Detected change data
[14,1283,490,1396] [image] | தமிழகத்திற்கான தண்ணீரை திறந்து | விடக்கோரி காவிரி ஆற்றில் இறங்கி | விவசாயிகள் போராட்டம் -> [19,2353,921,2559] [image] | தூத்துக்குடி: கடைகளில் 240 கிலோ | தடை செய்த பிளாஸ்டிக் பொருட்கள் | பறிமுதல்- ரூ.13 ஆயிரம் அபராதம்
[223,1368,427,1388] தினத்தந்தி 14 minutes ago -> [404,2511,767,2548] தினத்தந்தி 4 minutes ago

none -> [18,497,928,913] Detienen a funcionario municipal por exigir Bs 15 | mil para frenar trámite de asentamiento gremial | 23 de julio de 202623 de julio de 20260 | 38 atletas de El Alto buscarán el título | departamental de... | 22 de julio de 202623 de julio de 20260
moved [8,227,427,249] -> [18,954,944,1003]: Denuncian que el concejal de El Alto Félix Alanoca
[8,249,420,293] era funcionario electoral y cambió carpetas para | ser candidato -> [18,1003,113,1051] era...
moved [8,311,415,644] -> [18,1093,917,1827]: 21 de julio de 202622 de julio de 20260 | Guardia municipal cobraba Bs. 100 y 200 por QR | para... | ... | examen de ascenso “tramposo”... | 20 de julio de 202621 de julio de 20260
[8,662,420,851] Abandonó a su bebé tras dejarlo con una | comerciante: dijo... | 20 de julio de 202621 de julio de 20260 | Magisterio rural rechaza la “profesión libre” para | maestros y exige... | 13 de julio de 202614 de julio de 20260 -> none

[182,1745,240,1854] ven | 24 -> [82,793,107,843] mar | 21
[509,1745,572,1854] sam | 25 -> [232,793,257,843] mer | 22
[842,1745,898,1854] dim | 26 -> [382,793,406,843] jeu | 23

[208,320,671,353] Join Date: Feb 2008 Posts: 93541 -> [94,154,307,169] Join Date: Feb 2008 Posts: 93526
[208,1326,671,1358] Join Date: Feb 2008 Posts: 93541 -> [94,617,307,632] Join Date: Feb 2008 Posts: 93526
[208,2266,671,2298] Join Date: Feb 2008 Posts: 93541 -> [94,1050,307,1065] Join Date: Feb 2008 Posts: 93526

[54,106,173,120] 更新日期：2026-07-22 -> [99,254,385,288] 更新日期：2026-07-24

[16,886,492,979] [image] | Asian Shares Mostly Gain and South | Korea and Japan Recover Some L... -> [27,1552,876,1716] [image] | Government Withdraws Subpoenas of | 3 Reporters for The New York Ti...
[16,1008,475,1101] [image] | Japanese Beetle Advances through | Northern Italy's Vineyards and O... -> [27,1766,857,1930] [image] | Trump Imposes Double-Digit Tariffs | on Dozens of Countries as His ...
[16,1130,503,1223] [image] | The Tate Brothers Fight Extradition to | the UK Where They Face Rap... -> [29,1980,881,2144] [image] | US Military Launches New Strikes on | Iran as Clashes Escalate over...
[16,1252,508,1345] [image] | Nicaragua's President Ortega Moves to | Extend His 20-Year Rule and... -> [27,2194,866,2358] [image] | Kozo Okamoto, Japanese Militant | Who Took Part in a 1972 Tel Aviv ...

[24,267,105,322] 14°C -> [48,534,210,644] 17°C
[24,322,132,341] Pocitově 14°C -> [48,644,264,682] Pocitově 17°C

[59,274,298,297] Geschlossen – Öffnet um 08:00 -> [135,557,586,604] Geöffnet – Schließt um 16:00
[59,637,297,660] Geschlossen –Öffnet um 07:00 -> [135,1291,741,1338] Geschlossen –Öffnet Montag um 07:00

## TASK TO COMPLETE
Reproduce exactly the section above that begins at the line containing "[54,106,173,120] 更新日期：2026-07-22 ->" and ends at the line containing "[59,274,298,297] Geschlossen –", leaving out all other lines.

## OUTPUT
[54,106,173,120] 更新日期：2026-07-22 -> [99,254,385,288] 更新日期：2026-07-24

[16,886,492,979] [image] | Asian Shares Mostly Gain and South | Korea and Japan Recover Some L... -> [27,1552,876,1716] [image] | Government Withdraws Subpoenas of | 3 Reporters for The New York Ti...
[16,1008,475,1101] [image] | Japanese Beetle Advances through | Northern Italy's Vineyards and O... -> [27,1766,857,1930] [image] | Trump Imposes Double-Digit Tariffs | on Dozens of Countries as His ...
[16,1130,503,1223] [image] | The Tate Brothers Fight Extradition to | the UK Where They Face Rap... -> [29,1980,881,2144] [image] | US Military Launches New Strikes on | Iran as Clashes Escalate over...
[16,1252,508,1345] [image] | Nicaragua's President Ortega Moves to | Extend His 20-Year Rule and... -> [27,2194,866,2358] [image] | Kozo Okamoto, Japanese Militant | Who Took Part in a 1972 Tel Aviv ...

[24,267,105,322] 14°C -> [48,534,210,644] 17°C
[24,322,132,341] Pocitově 14°C -> [48,644,264,682] Pocitově 17°C

[59,274,298,297] Geschlossen – Öffnet um 08:00 -> [135,557,586,604] Geöffnet – Schließt um 16:00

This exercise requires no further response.